The 10-year Treasury bond currently yields around 1.5%. At the same time, inflation has spiked much higher. The Consumer Price Index (CPI) is up 5.3% over the last twelve months! Whether inflation will remain elevated is the subject of much debate, but as things stand now, investors in U.S. Treasury bonds are losing money in real terms. (i.e. The amount they are earning on their bonds is less than the rate of inflation.)

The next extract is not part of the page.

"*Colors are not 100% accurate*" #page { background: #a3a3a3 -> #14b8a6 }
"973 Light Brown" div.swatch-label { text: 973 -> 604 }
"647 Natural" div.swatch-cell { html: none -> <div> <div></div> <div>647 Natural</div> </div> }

This is not to say that bonds are a bad investment. Bonds play a critical role in portfolio construction because they offer safety and liquidity. During times of market duress, high-quality bonds tend to hold their value (or even increase in value) and are easy to sell, as buyers seek the relative safety of high-quality bonds. This liquidity is important for investors that are drawing on their portfolio for ongoing living expenses. It is also important for portfolio managers like SilverPeak Wealth who will use the strength of bonds during times of financial crisis to buy undervalued assets like stocks when prices are low.
SilverPeak Wealth invests in real estate predominantly through diversified, public, non-traded real estate investment trusts (REITs). This is a mouthful, but the takeaway is that these are funds that own high-quality real estate properties. These funds are available to the public (not private), but are not traded on a public market like the stock exchange.

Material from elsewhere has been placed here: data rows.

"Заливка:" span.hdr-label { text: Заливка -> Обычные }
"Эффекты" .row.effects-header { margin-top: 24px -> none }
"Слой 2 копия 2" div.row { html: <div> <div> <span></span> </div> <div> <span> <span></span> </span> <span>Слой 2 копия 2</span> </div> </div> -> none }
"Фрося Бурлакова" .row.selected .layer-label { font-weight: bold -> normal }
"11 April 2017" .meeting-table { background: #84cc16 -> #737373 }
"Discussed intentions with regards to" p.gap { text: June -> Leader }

This structure has its advantages and disadvantages. The primary advantages are that they pay dividends in the 5%-6% range (distributed monthly), which are higher than most bond investments.
Secondly, because they are not traded on an exchange, the price-per-share is less volatile than publicly-traded REITs. And this share price is set through 3rd party appraisals of the real estate portfolio. This means investors can buy or sell at the fair market value of the underlying real estate.
In addition to the attractive dividend and price stability, the income is typically not fully taxable. This is due to the favorable tax treatment afforded to real estate income under current tax law. Not to mention, investors can also see the value of their investment rise if the underlying real estate goes up in value.
The disadvantage of the non-traded structure is that these REITs can not be sold at a moment’s notice. These REIT investments do offer the ability for investors to sell their shares back to the REIT, but only during certain times (usually quarterly) and can limit shareholders ability to sell. For this reason, these REIT investments must be viewed as long-term investments, and not a place to earn higher income for a short period of time.
SilverPeak Wealth uses these real estate investments to fill a gap that stocks and bonds alone can not. That is, provide high current income with relatively low volatility. This is important to investors living off their portfolio income.
But even for investors who do not need the income, diversifying into real estate can still make sense as a way to mitigate stock market risk without giving up much in the way of investment returns relative to stocks.
Investing involves risk of loss. Stocks, bonds and real estate all go down in value from time to time. But historically speaking, all these investment classes offer positive long-term returns, but at different scales and on different cycles. By combining these investment types in different proportions based on a client’s goals, we think we can achieve better long-term portfolio results with less stomach-churning volatility than the standard stock/bond portfolio used by so many other advisors.